* How to complete this task: Begin at the line below that has "Centro-Oeste | Comissão: 1,15 -> 0,73". Stop after the line that has "row Rio de Janeiro: 30,7", repeating each line exactly and leaving out the pictures.

(Stored data entries)
<<<<

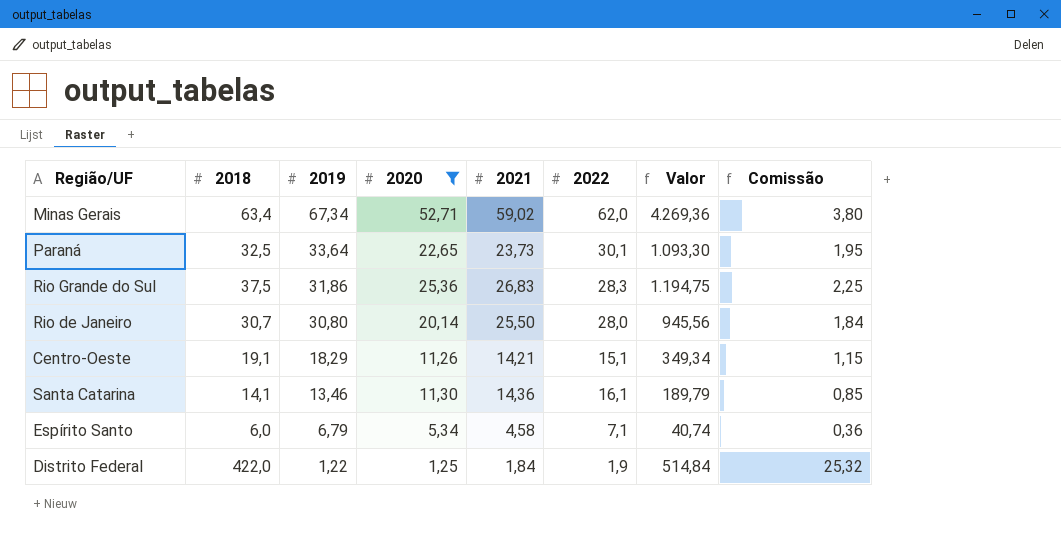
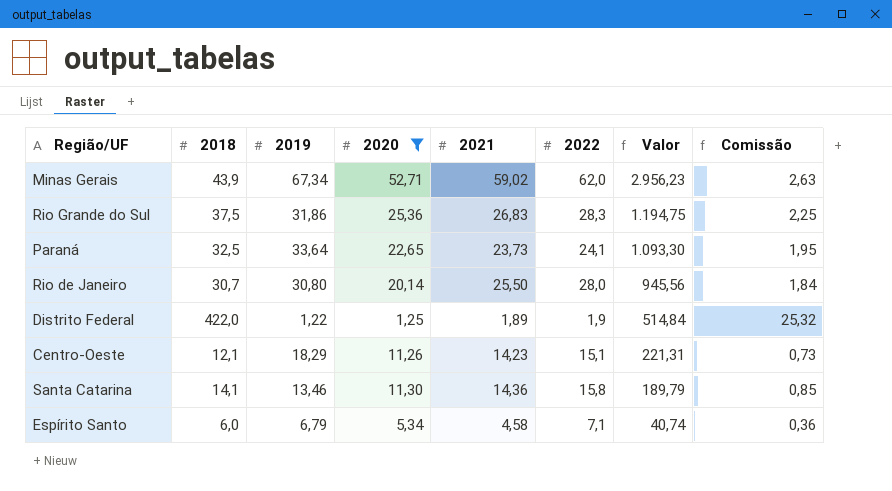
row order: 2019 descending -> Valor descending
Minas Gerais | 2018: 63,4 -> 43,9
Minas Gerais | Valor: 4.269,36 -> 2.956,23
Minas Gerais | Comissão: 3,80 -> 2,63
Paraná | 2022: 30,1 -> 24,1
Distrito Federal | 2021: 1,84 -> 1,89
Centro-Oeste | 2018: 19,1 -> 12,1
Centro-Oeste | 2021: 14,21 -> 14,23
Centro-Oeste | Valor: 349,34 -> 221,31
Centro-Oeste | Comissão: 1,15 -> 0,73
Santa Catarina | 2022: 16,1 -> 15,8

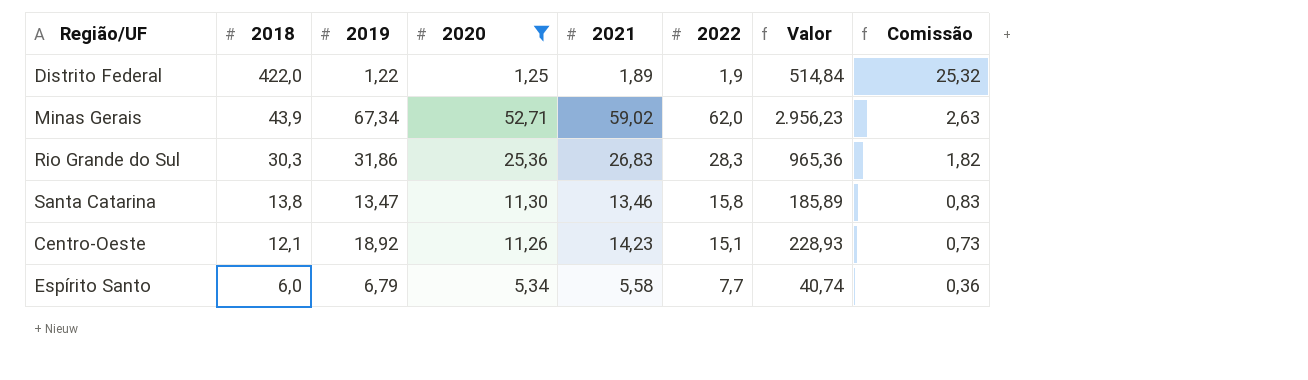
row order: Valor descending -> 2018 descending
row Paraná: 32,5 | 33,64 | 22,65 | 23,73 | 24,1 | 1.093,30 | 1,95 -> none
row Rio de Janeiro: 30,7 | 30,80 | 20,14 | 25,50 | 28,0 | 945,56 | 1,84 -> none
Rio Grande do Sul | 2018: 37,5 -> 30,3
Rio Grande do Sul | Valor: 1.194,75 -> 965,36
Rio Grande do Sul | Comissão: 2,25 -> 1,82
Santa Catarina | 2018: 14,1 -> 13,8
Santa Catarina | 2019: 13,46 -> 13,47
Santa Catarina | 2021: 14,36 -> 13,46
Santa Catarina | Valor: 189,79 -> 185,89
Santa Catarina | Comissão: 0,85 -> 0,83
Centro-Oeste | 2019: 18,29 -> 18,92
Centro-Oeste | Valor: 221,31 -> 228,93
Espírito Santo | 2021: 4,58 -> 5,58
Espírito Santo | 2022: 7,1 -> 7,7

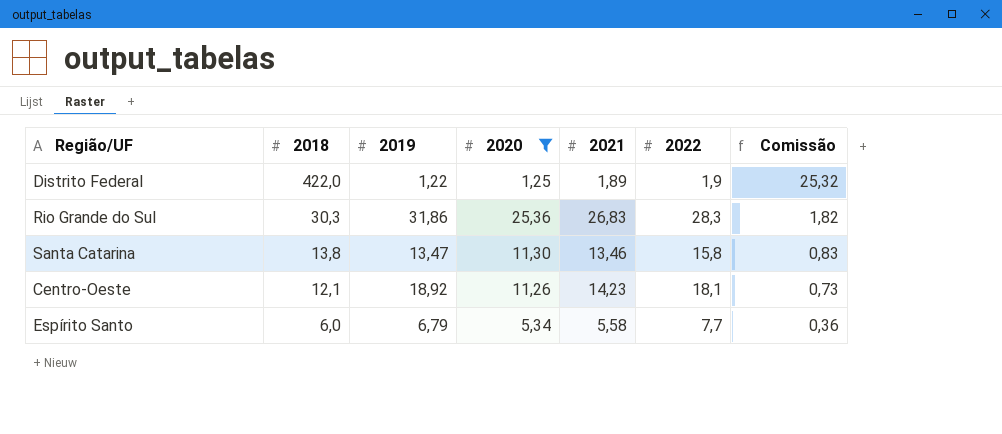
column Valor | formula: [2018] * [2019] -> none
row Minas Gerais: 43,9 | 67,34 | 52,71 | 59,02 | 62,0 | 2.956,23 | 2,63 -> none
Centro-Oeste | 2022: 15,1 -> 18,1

>>>>
<<<<

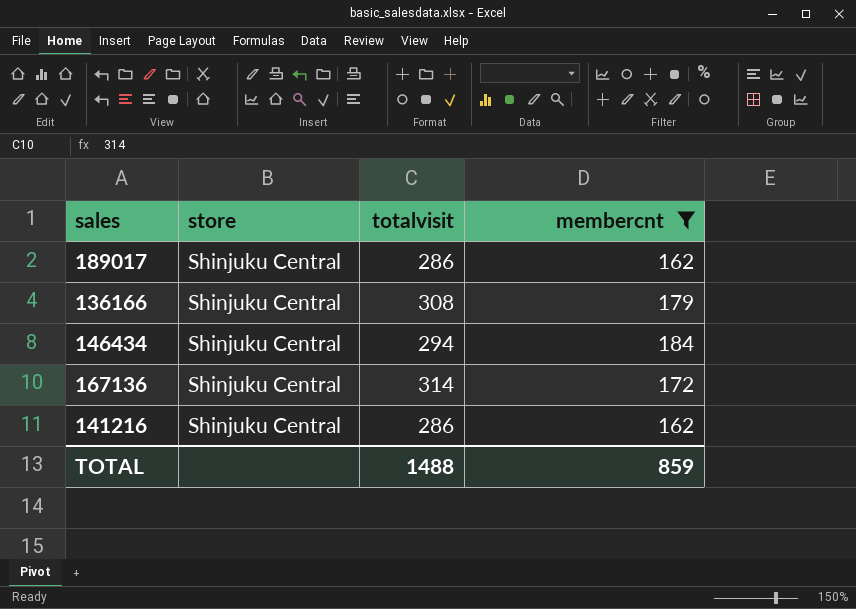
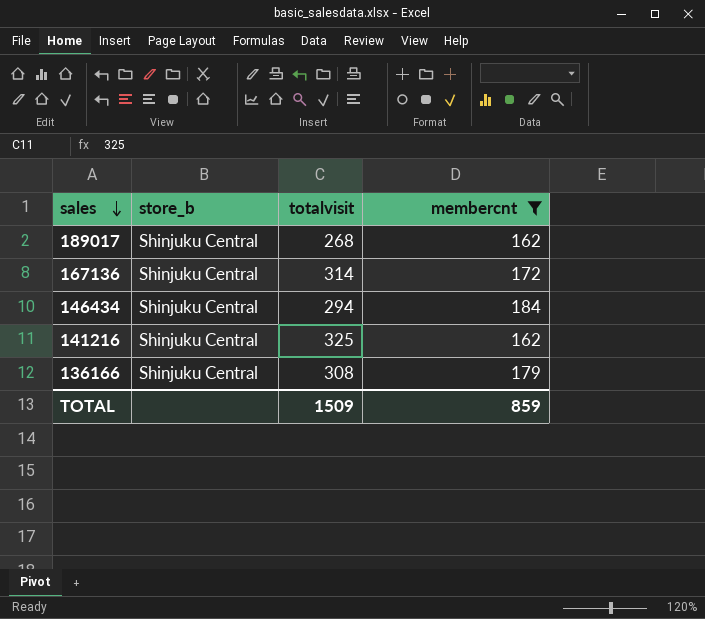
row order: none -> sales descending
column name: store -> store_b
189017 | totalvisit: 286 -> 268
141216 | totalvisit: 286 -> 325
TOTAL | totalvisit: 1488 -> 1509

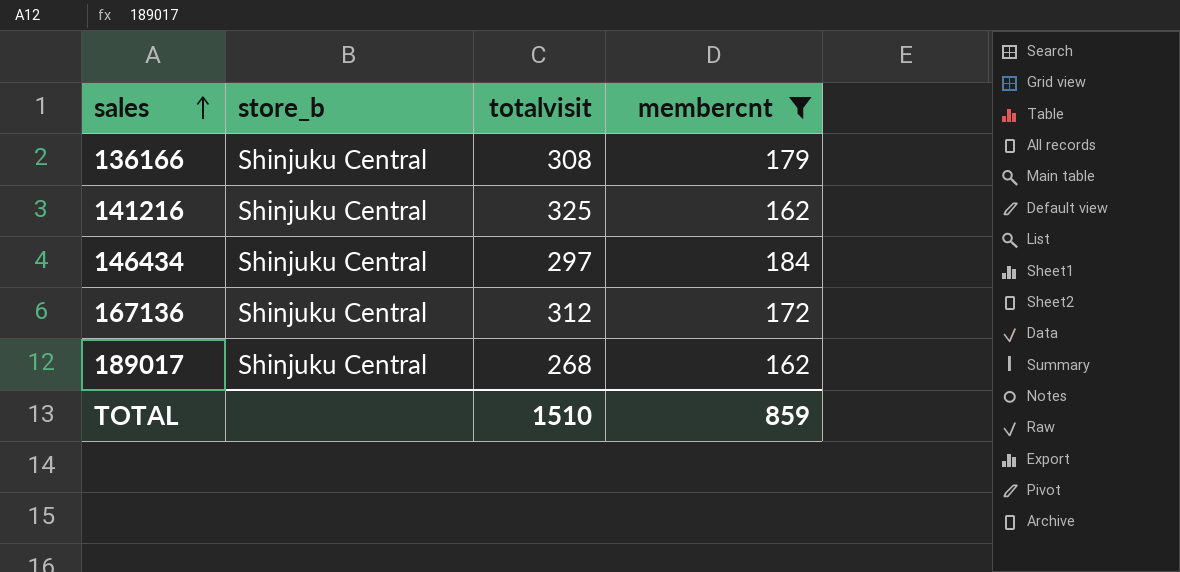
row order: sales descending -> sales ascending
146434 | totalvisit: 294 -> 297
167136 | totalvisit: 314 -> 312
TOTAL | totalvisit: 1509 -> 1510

>>>>

* Exercise output:
Centro-Oeste | Comissão: 1,15 -> 0,73
Santa Catarina | 2022: 16,1 -> 15,8

row order: Valor descending -> 2018 descending
row Paraná: 32,5 | 33,64 | 22,65 | 23,73 | 24,1 | 1.093,30 | 1,95 -> none
row Rio de Janeiro: 30,7 | 30,80 | 20,14 | 25,50 | 28,0 | 945,56 | 1,84 -> none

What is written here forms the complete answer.